Clinicians will look out for any side effects such as toxicities or skin changes, and track any effects on wound healing after breast surgery, for instance, said Dr Joline Lim, a consultant at NCIS' Department of Haematology-Oncology.

Research on the use of electromagnetism to fight cancer is ongoing globally. An Israel-born company has developed a helmet-like device that sends electric fields to brain cancer cells to disrupt their replication.

Prof Franco-Obregon noted that other existing electromagnetic therapies use a different way of delivering the magnetic fields that also stop healthy and necessary cells from dividing.

For those therapies, the magnetic fields are of a higher frequency and patients need continuous exposure for several hours.

The magnetic therapy device (centre) emits a pulsed magnetic field that has been shown to kill breast cancer cells. PHOTO: NATIONAL UNIVERSITY OF SINGAPORE

Once the NUS device is deemed safe when used on its own, it will be tested alongside chemotherapy - to further prove that the treatment does not add to side effects that chemo patients already face.

Should the device clear the safety phase, clinical trials will look at the therapy's effectiveness in bolstering breast cancer treatment.

"This is when we want to find out if this machine alongside chemotherapy is really better than just chemotherapy alone," said Dr Lim.

If the magnetic treatment helps shrink the breast tumour, it also increases the chances of having clean surgery with all the cancer removed.

If patients are fortunate enough to have no cancer cells in their removed tumours and breast tissues after chemo, they are likely to have a better outcome compared with patients who have some cancer cells in the removed tissues after chemo, added Dr Lim.

Prof Franco-Obregon said the device did not cause any significant side effects during pre-clinical trials, and a combination of magnetic therapy and chemotherapy was more effective in reducing the size of breast cancer tumours than either treatment by itself.
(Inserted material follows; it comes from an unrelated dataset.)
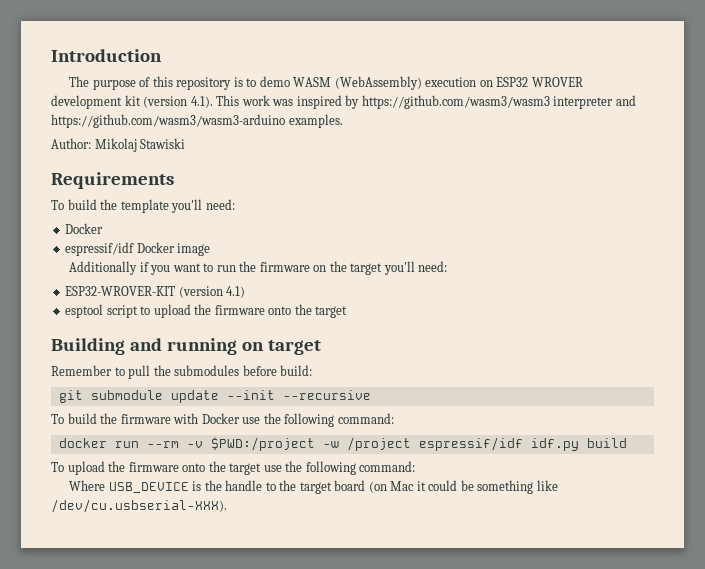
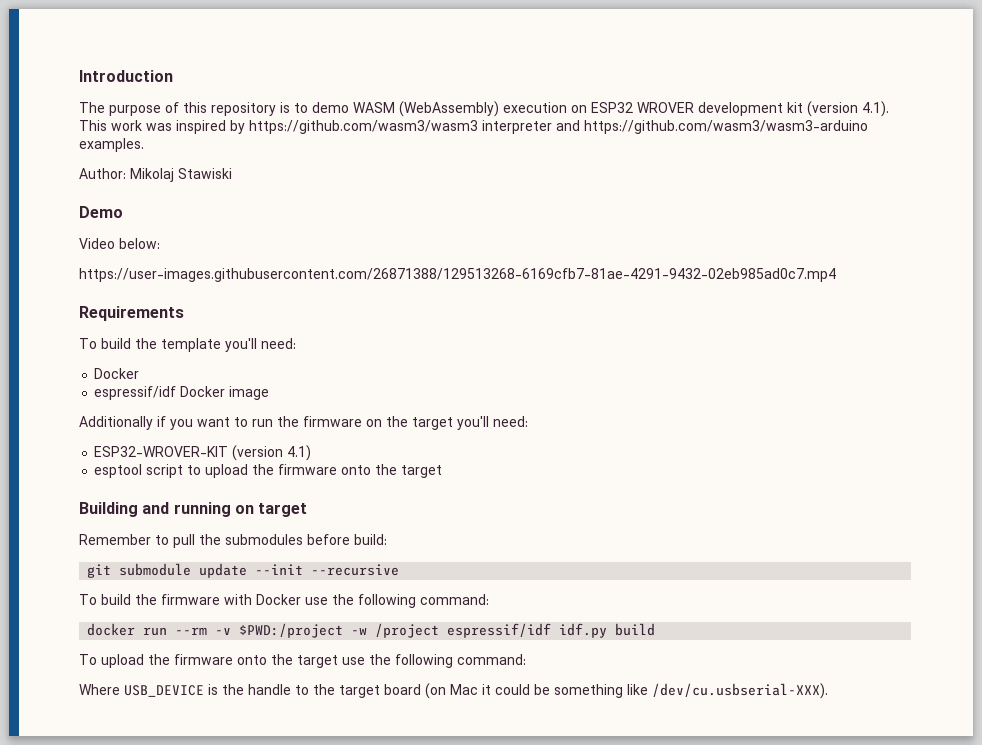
(186, 143) none -> [79,206,123,218] [79,238,160,249] [79,268,836,282] // Demo // Video below: // https://user-images.githubusercontent.com/26871388/129513268-6169cfb7-81ae-4291-9432-02eb985ad0c7.mp4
"The ultimate hope is that the combination is so effective that it reduces the dosage for chemo and its associated side effects in patients," he added.

The research findings from Prof Franco-Obregon's team - which includes researchers from iHealthtech and the NUS Yong Loo Lin School of Medicine's department of surgery - were published in scientific journal Frontiers In Oncology in January this year.

Breast cancer is the most common cancer among women here, with about six women diagnosed with the disease each day.

Dr Lim noted that early detection is becoming more common now, with more women getting screened early, through yearly mammograms and monthly self-examinations.

The NUS team is planning to test its magnetic therapy on prostate cancer as well, since the disease shares many similarities with breast cancer.

The breast cancer-fighting device builds on work that Prof Franco-Obregon and his team did a few years ago that targeted the same TRPC1 protein, but for a wholly different reason.

When an elderly patient slid his arm or leg into that earlier magnetic field-generating cylindrical machine, it activated the TRPC1 proteins in the limb, and the muscles responded as if the patient had just exercised, helping to improve muscle function.

Prof Franco-Obregon said there is growing evidence that exercise releases agents in the body that can slow cancer growth.

Someday, he hopes patients can use the machine and magnetic therapy together, so that muscle cells can be an additional weapon against cancer.